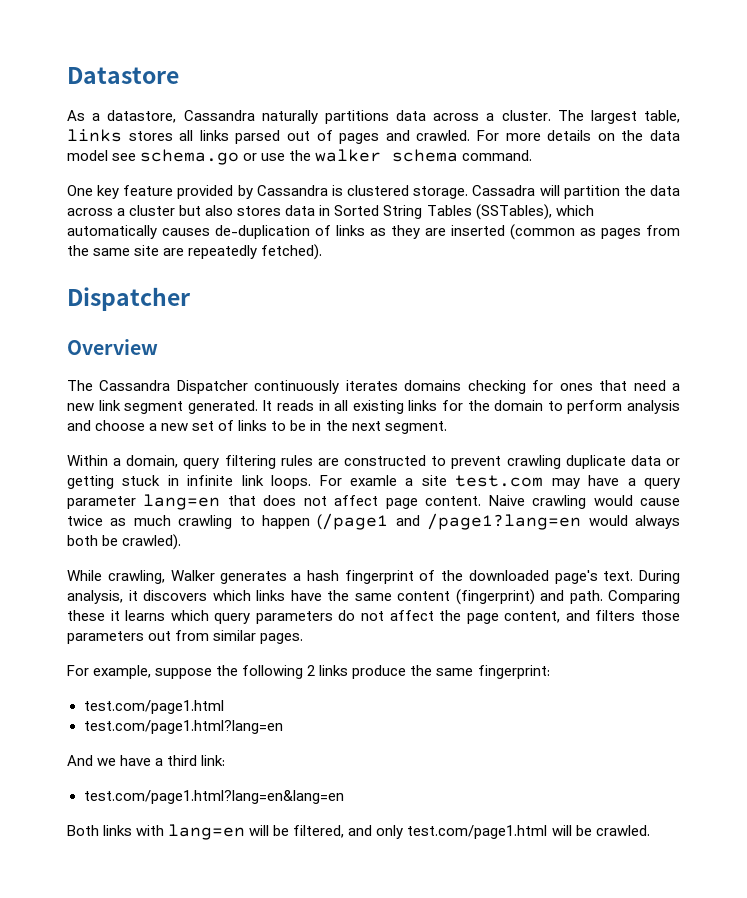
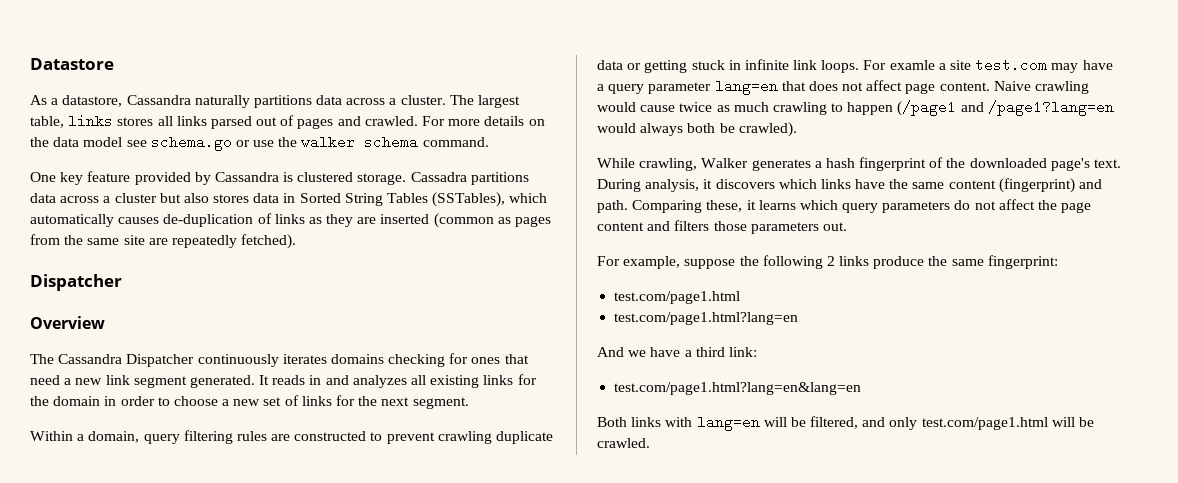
[539,185,646,199] will partition the -> [470,172,529,185] partitions
(330, 405) none -> [325,375,407,388] and analyzes
[547,400,681,414] [67,420,91,431] to perform analysis and -> [104,396,170,406] in order to
[271,420,322,431] to be in -> [336,395,356,406] for
[67,610,105,621] these -> [706,200,743,212] these,
[504,611,561,623] content, -> [597,222,644,231] content
[148,630,304,644] out from similar pages. -> [822,222,847,231] out.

**What is being asked**: Copy the full listing above exactly, apart from the pictures.

**Result of the task**:
[539,185,646,199] will partition the -> [470,172,529,185] partitions
(330, 405) none -> [325,375,407,388] and analyzes
[547,400,681,414] [67,420,91,431] to perform analysis and -> [104,396,170,406] in order to
[271,420,322,431] to be in -> [336,395,356,406] for
[67,610,105,621] these -> [706,200,743,212] these,
[504,611,561,623] content, -> [597,222,644,231] content
[148,630,304,644] out from similar pages. -> [822,222,847,231] out.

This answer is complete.